Неудивительно, что поначалу духовный мир открывался Глебу через эстетические формы. Он пишет: «В раннем детстве я испытал высокую любовь — то ощущение прекрасного, от которого мурашки бегут по спине. Мне было тогда лет 8–10, и скорее всего, навеяли эту любовь напевы и картины природы. Я любил ходить по лесу и собирать букеты цветов. Помню ярко–голубое озеро, множество высоких желтых цветов. Там, в полдень, я впервые услышал жаворонка, он почти застыл в воздухе и только изредка взовьется в небеса или упадет к воде. Пел он неописуемо хорошо. Я замер на месте, красота пронизала всё мое существо. Тогда‑то я и испытал мощный, стихийный, всепоглощающий приток вдохновения и понял, что это — любовь. Была ли это любовь к жизни или жизнь сама казалась мне любовью? Нечто похожее я позднее нашел у Вордсворта: «ярко–желтое безбрежье отражающихся в воде цветов, их колышет ветер, а весеннем небе парит жаворонок, он поет песнь солнцу! В тот момент я почувствовал Бога, Его любовь». Позже я потерял это осязание свободы наедине с природой, вернулось оно лишь десять лет спустя, когда я вновь обрел Господа и любовь».

ВО ВРЕМЯ второй мировой войны Глеб с сестрой и овдовевшей матерью были эвакуированы в Германию, где жили в бедности и неопределенности в лагерях для беженцев.
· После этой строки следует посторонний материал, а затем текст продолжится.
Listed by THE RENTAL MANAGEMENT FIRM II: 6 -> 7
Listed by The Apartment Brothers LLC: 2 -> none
В 1949 году им удалось эмигрировать в Америку, но и там их поджидали лишения. Мать заболела, и 17–летнему Глебу, помимо учебы в школе музыки и искусств в Нью–Йорке, приходилось много работать, чтобы прокормить больную мать и младшую сестру, страдавшую эпилепсией.
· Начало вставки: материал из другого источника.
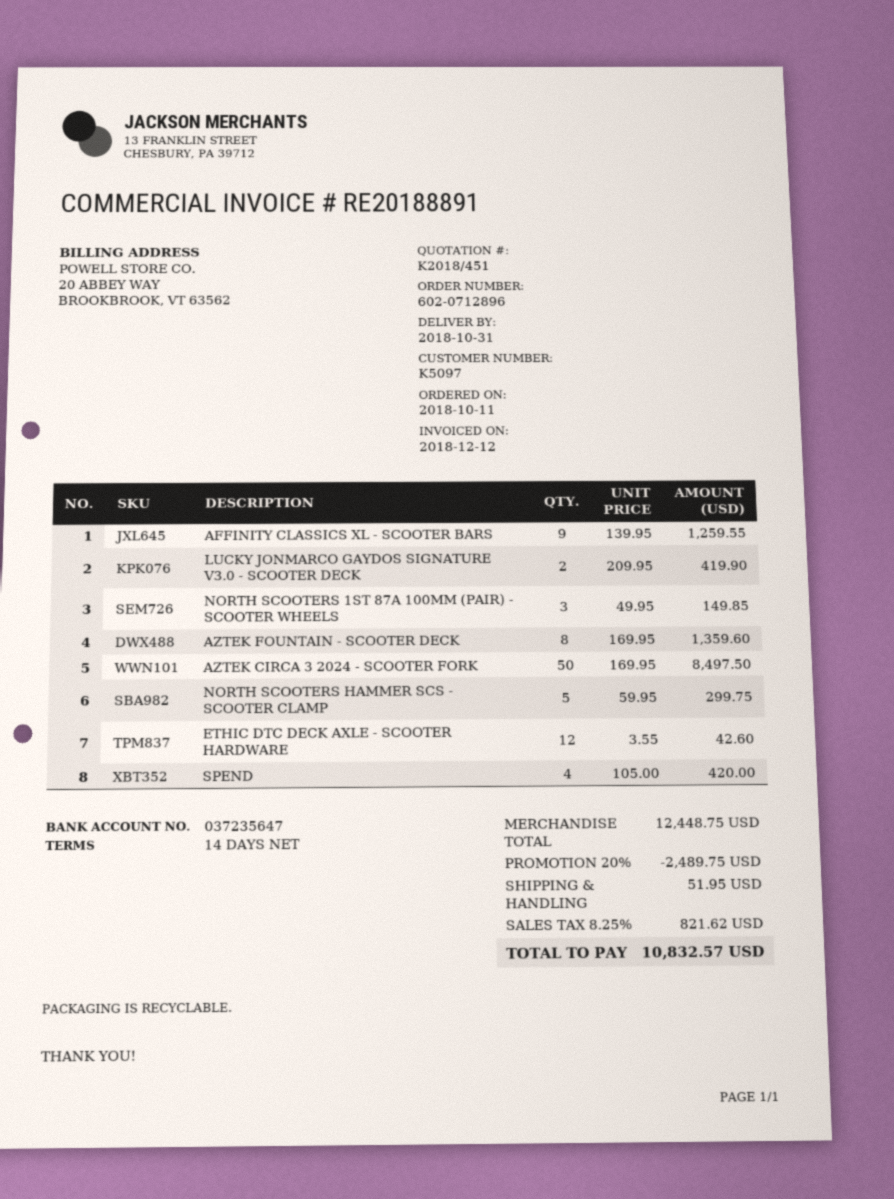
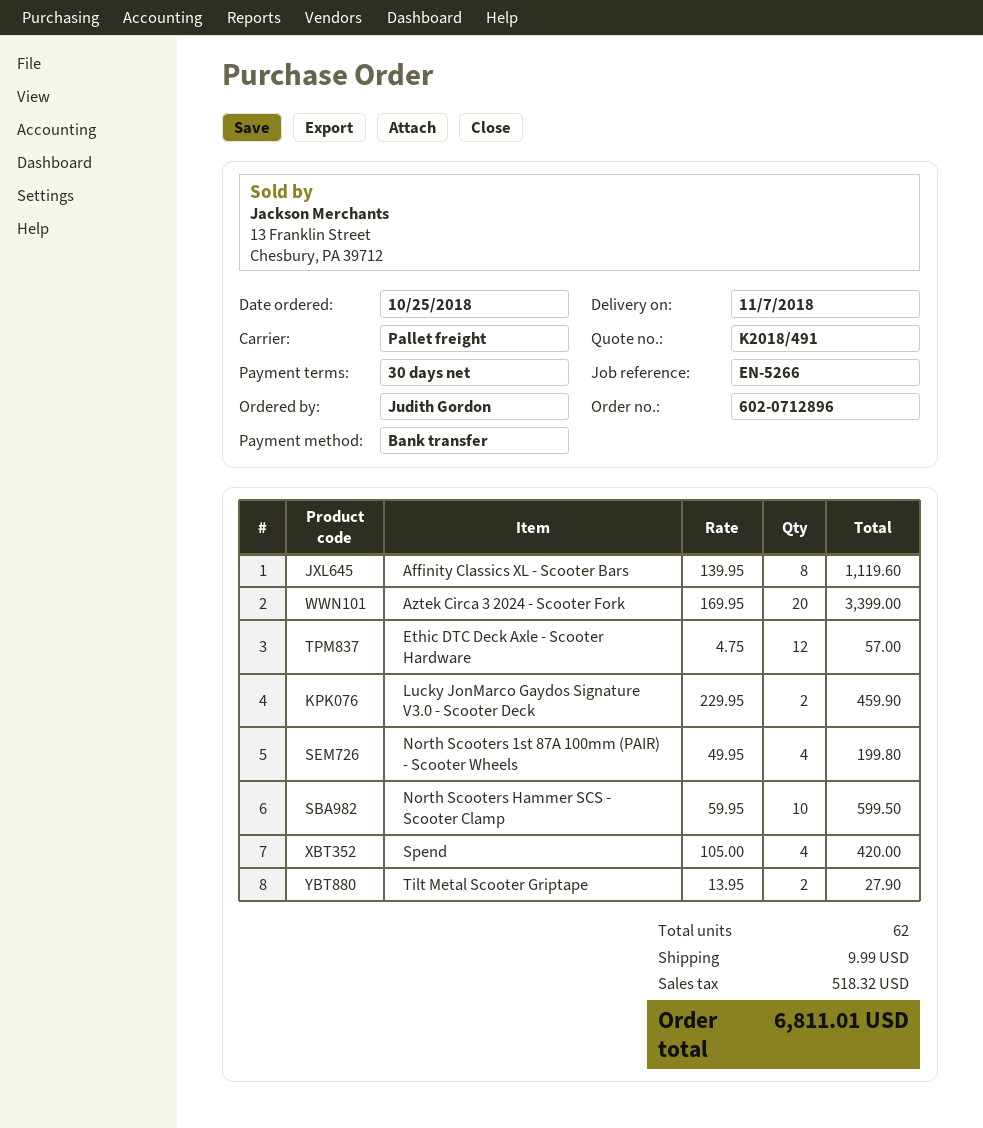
quote number: K2018/451 -> K2018/491
order date: 2018-10-11 -> 2018-10-25
delivery date: 2018-10-31 -> 2018-11-07
payment terms: 14 days -> 30 days
AFFINITY CLASSICS XL - SCOOTER BARS: 9 x 139.95 = 1259.55 -> 8 x 139.95 = 1119.60
LUCKY JONMARCO GAYDOS SIGNATURE V3.0 - SCOOTER DECK: 2 x 209.95 = 419.90 -> 2 x 229.95 = 459.90
NORTH SCOOTERS 1ST 87A 100MM (PAIR) - SCOOTER WHEELS: 3 x 49.95 = 149.85 -> 4 x 49.95 = 199.80
AZTEK FOUNTAIN - SCOOTER DECK: 8 x 169.95 = 1359.60 -> none
AZTEK CIRCA 3 2024 - SCOOTER FORK: 50 x 169.95 = 8497.50 -> 20 x 169.95 = 3399.00
NORTH SCOOTERS HAMMER SCS - SCOOTER CLAMP: 5 x 59.95 = 299.75 -> 10 x 59.95 = 599.50
ETHIC DTC DECK AXLE - SCOOTER HARDWARE: 12 x 3.55 = 42.60 -> 12 x 4.75 = 57.00
Tilt Metal Scooter Griptape: none -> 2 x 13.95 = 27.90
discount: 20% = 2489.75 -> none
shipping: 51.95 -> 9.99
tax: 821.62 -> 518.32
total: 10832.57 -> 6811.01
Учась в колледже в Бостоне, Глеб, как и Евгений, вступил в период отчаянных душевных поисков. Его мать, из русской инетллигенции, не взрастила его в уповании на Бога. Тяготы и заботы рано легли на его плечи. Он мечтал о направляющей руке и клял судьбу, лишившую его отца. Его мучил вопрос: почему столько сил приходится полагать, дабы прокормить себя и семью? Он признавался: «Я замышлял самоубийство. Мой бунт был не сродни модным капризам битника 50–х годов, богатого мальчика, который, по выражению Толстого, «бесился с жиру». Нет, я страдал, потому что не знал ответа на вопросы, которые казались жизненно важными. Я хотел жить, но должен был знать зачем. Только потому, что родился? Чтобы бесцельно страдать и умереть? Я не просил рождения! Я хотел жить, но уже впал в отчаяние: всё представлялось невыносимо отвратительным. Какое‑то поистине бесовское безразличие охватило меня, подавив даже естественный страх. Это можно назвать «тихим ужасом». Лишь прошедший через такое способен понять и помочь молодым людям, стоящим, как некогда я, на пороге самоубийства. Мне тогда не исполнилось и 20–ти лет».

Только милостью Божией вышел он из такого состояния. Он уже стоял на мосту в Бостоне, помышляя свести счеты с жизнью, как вдруг в памяти всплыли несколько цветных картинок святого, знакомого еще с детства — преподобного Сергия Радонежского. Этот русский подвижник XIV века жил так, как устроил Творец — с Богом в сердце, в объятиях природы. И тоненькая мысль пронзила Глеба: «Попробуй, а вдруг эта простая идеальная жизнь вдали от мирской суеты, в гармонии с природой и есть реальность? Если же и это обман, бред, «опиум для народа» — тогда покончи с жизнью.» Это было перед Рождеством.

вернуться

5

Вплоть до 1990 года Глеб не знал точно, что его отец умер, в душе еще теплилась надежда, что он жив и находится где‑то в России.